Beeple, born Mike Winkelmann, has become a poster child for the convergence of cryptocurrency, AI and contemporary art. After his $69 million Christie’s sale in 2021, the artist has leveraged viral moments—such as the $100,000‑a‑pop robotic dogs at Art Basel Miami—to cement a market for high‑tech collectibles. "Regular Animals" pushes the concept further by turning the robots into autonomous photographers, turning gallery visitors into both subject and audience while generating on‑demand, AI‑styled prints that echo the personas they mimic.
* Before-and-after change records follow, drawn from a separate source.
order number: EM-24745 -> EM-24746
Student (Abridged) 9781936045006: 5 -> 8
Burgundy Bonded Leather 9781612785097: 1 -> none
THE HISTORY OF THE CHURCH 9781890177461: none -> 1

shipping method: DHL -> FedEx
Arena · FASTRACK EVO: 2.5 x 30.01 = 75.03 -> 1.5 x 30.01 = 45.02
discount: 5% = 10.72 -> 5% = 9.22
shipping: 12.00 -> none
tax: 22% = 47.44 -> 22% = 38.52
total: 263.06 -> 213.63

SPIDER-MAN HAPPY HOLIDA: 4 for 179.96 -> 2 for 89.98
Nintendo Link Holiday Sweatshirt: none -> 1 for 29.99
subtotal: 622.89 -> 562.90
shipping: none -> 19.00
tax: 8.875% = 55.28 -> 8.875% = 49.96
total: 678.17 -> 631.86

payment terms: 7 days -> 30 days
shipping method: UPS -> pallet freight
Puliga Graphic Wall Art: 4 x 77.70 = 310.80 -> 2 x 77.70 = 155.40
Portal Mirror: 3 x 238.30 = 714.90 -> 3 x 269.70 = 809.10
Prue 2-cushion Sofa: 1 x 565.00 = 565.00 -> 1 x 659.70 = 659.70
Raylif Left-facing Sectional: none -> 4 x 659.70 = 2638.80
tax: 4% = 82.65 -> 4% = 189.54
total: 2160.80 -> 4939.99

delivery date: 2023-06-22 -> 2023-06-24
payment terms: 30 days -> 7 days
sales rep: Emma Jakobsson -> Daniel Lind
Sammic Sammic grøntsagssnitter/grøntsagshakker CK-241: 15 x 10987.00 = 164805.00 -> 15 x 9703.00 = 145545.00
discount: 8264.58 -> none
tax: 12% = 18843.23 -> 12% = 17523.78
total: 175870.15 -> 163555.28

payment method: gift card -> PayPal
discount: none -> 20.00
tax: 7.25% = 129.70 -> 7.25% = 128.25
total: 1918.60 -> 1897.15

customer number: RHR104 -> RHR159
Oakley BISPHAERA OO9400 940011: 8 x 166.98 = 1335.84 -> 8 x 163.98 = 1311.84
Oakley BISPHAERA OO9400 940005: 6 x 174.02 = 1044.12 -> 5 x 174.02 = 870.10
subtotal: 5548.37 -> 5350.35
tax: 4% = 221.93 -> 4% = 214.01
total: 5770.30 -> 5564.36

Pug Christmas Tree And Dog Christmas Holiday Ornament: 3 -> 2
Placing the installation inside Mies van der Rohe’s Neue Nationalgalerie is a deliberate curatorial move. The stark modernist architecture, with its polished granite floors, provides a stark contrast to the playful, noisy bots, underscoring the tension between classic institutional space and emergent digital media. By juxtaposing Beeple’s dogs with Nam June Paik’s 1994 Andy Warhol Robot, the exhibition draws a lineage from early video‑art experiments to today’s AI‑driven practices, reinforcing the idea that mechanical reproduction and artistic expression have always been intertwined.
The show’s broader implication is a signal to museums worldwide: embracing AI‑enabled artworks is no longer optional but essential for relevance. As visitors experience real‑time, AI‑filtered portraits, they confront the surveillance aesthetics that permeate everyday life. This interactive critique may inspire institutions to program more participatory, technology‑centric exhibitions, while collectors see a validated market for pricey, limited‑edition digital pieces. In a landscape where art, tech, and commerce increasingly overlap, Beeple’s Berlin debut marks a milestone in the institutional acceptance of AI art.